Try it:
Take the material below and restate it word for word, stopping after the line in which "2.1.3 Nuova registrazione (Log)" occurs.

====== Exercise data ======

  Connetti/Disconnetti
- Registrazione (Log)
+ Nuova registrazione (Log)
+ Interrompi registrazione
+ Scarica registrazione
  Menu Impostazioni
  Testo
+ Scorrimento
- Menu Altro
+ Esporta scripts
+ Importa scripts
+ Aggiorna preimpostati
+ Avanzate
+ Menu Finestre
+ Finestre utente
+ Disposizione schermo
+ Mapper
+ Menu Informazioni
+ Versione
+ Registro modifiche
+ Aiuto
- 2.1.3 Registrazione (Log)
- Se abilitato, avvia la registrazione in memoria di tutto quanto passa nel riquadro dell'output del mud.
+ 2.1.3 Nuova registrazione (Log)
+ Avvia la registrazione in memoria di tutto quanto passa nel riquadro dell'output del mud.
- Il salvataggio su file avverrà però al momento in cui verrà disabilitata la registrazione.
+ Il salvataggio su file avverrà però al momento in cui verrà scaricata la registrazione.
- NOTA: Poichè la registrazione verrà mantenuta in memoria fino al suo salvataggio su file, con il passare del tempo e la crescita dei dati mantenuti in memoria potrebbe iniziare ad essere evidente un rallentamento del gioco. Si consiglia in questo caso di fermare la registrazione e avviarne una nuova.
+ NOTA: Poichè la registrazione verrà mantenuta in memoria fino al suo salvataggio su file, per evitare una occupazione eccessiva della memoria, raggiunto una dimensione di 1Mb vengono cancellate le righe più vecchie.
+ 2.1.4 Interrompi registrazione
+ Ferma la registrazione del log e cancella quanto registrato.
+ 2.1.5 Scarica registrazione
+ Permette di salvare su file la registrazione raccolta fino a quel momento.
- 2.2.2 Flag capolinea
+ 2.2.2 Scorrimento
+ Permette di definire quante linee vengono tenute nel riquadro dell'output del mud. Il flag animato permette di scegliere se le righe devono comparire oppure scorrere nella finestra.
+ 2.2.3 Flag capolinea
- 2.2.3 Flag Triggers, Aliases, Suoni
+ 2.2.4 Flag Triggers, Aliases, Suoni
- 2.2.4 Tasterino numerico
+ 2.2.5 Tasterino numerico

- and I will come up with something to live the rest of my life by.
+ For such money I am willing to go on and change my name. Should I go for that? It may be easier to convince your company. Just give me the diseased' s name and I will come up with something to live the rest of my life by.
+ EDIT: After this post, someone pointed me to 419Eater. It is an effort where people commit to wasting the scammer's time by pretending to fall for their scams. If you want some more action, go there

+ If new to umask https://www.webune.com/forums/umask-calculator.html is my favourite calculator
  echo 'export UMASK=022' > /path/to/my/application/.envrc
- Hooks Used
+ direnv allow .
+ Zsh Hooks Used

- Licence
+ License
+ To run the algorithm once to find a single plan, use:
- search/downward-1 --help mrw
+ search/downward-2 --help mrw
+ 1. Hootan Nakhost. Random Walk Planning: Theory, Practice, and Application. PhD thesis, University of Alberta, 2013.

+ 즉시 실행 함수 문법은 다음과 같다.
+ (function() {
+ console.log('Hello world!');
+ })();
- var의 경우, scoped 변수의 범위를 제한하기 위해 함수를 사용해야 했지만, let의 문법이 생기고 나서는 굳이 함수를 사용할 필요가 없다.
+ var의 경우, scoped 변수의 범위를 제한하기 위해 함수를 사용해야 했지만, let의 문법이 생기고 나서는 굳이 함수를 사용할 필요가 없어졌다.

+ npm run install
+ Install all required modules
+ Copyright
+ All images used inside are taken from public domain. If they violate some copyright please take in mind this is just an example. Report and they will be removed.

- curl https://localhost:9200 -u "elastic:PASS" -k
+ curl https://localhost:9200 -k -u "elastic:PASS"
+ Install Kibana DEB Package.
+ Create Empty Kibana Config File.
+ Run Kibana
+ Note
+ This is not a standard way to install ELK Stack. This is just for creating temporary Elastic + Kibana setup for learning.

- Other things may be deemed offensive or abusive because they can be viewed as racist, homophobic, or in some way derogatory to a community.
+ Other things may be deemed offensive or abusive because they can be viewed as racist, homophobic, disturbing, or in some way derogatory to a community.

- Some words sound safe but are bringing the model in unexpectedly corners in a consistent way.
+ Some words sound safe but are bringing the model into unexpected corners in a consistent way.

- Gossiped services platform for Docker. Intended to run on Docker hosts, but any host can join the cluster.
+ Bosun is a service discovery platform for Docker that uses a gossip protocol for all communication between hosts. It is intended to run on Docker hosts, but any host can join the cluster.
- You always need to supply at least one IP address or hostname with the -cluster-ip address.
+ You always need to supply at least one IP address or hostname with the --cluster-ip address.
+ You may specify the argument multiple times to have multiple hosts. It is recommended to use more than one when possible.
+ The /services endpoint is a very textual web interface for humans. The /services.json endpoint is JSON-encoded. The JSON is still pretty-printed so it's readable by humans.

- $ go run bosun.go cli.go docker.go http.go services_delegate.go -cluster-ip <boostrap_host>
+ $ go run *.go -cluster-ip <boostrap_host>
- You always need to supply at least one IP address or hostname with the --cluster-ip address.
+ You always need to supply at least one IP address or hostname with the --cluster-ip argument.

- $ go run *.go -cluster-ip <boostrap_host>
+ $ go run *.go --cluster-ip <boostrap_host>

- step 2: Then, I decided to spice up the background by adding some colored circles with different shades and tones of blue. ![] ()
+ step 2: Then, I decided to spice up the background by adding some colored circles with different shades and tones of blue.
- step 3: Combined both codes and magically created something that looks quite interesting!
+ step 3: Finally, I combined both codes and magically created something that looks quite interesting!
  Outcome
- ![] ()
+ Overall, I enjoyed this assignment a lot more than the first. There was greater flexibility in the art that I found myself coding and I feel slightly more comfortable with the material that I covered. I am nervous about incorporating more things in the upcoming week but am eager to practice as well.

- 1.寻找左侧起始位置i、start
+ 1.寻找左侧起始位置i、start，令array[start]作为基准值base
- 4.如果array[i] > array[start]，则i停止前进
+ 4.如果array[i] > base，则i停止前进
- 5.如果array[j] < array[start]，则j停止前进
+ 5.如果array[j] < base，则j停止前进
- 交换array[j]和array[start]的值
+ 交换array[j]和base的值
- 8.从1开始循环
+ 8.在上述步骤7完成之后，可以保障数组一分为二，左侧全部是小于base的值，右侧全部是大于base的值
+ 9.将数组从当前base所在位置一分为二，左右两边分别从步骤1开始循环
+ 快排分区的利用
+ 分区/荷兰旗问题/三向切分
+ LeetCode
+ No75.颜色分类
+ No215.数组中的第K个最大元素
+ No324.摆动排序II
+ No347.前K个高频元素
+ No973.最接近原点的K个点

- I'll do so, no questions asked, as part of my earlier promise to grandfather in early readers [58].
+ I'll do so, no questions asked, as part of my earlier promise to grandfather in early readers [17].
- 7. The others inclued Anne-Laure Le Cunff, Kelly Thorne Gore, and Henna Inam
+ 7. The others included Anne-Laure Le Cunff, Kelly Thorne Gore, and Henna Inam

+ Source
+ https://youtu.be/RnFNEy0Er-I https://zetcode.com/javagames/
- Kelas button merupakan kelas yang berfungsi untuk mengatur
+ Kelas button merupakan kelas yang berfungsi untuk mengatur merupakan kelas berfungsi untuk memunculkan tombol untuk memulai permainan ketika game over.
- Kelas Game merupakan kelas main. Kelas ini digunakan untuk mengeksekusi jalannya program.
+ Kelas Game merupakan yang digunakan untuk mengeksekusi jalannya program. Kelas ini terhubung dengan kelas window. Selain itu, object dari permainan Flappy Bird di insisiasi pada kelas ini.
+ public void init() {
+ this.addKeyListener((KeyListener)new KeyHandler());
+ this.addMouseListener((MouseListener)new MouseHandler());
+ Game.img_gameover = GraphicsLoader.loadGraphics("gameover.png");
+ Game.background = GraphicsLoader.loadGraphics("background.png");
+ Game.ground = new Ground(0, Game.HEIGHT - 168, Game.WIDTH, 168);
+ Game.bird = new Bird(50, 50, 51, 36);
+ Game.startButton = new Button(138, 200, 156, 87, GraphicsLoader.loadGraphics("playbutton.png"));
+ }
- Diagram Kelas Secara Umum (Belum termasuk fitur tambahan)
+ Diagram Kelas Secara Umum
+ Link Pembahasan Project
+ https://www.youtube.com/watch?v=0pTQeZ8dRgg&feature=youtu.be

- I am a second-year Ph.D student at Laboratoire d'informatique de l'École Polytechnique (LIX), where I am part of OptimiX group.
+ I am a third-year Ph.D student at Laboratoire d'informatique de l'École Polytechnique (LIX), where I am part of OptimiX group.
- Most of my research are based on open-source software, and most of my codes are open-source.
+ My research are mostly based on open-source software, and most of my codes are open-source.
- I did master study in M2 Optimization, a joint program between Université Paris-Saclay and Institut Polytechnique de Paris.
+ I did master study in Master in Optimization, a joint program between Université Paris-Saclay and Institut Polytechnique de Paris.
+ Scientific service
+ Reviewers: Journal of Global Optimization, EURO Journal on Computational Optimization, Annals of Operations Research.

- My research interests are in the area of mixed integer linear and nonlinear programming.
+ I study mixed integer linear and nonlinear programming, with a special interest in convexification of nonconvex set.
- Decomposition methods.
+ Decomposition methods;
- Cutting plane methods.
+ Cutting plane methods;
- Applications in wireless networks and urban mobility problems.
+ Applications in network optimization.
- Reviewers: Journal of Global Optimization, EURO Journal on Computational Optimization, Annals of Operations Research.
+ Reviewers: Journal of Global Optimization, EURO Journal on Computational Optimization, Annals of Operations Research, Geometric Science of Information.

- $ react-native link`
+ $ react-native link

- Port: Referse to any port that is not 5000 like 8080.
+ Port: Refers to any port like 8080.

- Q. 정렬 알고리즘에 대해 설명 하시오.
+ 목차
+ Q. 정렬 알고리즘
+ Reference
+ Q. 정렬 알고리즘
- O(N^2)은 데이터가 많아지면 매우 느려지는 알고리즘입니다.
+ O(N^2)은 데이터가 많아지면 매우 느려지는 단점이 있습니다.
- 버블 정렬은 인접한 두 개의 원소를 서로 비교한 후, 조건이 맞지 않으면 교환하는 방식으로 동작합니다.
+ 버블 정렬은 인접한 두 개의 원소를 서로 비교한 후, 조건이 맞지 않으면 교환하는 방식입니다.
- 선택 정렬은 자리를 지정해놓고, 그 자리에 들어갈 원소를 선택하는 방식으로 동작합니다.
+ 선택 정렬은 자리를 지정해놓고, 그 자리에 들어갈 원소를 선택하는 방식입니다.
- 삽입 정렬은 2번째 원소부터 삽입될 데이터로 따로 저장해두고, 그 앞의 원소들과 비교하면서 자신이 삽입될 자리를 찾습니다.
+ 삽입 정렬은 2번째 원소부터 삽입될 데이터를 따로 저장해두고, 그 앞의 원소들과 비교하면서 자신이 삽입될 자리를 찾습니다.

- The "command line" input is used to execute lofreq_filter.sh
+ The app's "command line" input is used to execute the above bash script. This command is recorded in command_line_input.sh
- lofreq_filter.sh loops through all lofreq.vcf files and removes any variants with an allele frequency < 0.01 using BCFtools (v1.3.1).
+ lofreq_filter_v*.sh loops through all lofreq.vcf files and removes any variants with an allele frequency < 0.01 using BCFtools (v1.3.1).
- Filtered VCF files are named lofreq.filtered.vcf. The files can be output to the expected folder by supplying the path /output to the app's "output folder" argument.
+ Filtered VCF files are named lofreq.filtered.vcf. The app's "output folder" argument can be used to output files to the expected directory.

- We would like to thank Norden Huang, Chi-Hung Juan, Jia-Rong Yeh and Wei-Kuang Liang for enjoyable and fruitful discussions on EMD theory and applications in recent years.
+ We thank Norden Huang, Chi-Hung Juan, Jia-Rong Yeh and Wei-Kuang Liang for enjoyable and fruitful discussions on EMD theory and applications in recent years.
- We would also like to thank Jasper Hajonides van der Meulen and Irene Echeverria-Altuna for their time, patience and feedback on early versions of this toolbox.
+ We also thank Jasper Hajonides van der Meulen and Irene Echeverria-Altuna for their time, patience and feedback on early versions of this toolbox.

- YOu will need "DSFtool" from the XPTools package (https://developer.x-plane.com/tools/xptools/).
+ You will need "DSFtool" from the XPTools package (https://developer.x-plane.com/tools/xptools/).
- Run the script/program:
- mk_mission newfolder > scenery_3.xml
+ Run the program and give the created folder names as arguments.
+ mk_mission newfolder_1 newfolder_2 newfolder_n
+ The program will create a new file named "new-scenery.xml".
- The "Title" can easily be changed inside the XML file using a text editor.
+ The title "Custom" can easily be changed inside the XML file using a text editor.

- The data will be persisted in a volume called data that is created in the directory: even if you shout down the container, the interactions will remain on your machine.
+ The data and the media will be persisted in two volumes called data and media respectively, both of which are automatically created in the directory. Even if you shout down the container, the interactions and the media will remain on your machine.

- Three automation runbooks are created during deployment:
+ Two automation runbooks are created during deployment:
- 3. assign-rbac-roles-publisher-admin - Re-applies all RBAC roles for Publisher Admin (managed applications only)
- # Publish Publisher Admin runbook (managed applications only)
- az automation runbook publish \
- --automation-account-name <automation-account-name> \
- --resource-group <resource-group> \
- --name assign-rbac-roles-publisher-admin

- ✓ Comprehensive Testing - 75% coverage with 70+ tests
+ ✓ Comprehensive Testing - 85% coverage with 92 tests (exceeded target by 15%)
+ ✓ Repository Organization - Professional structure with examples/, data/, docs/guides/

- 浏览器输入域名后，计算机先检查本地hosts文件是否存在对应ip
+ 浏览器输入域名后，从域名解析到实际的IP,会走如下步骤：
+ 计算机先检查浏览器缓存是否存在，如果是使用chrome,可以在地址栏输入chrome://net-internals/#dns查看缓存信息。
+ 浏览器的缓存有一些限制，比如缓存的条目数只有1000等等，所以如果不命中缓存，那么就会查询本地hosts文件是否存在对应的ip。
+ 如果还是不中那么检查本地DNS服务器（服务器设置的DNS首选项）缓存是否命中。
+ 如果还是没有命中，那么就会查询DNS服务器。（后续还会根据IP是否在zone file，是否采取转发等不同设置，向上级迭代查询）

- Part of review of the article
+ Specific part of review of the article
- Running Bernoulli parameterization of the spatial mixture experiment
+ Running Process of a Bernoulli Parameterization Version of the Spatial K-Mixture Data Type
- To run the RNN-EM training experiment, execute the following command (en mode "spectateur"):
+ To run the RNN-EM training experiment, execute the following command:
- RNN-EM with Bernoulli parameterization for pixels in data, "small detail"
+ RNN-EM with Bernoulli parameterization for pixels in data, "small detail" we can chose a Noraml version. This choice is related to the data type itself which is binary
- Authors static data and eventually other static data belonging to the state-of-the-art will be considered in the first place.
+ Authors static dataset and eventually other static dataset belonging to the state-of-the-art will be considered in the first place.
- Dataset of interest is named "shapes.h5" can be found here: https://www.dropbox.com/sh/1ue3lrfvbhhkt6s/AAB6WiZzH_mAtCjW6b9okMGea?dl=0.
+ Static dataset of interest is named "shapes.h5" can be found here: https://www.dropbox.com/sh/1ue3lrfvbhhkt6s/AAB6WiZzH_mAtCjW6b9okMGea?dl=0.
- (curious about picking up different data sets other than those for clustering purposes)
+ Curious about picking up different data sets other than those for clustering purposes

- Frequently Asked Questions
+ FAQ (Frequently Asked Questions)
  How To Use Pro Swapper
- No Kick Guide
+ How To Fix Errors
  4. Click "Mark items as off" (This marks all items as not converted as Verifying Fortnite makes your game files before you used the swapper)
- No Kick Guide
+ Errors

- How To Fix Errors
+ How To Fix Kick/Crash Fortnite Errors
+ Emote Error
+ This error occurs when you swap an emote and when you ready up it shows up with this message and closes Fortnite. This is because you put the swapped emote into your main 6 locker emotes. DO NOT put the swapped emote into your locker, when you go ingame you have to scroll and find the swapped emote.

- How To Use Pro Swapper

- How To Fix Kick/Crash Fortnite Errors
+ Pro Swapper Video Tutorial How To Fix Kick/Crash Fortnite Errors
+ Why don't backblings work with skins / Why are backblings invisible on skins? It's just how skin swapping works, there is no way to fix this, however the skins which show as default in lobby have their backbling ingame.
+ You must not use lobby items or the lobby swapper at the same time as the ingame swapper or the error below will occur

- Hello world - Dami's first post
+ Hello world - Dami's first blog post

======

Solution for this exercise:
  Connetti/Disconnetti
- Registrazione (Log)
+ Nuova registrazione (Log)
+ Interrompi registrazione
+ Scarica registrazione
  Menu Impostazioni
  Testo
+ Scorrimento
- Menu Altro
+ Esporta scripts
+ Importa scripts
+ Aggiorna preimpostati
+ Avanzate
+ Menu Finestre
+ Finestre utente
+ Disposizione schermo
+ Mapper
+ Menu Informazioni
+ Versione
+ Registro modifiche
+ Aiuto
- 2.1.3 Registrazione (Log)
- Se abilitato, avvia la registrazione in memoria di tutto quanto passa nel riquadro dell'output del mud.
+ 2.1.3 Nuova registrazione (Log)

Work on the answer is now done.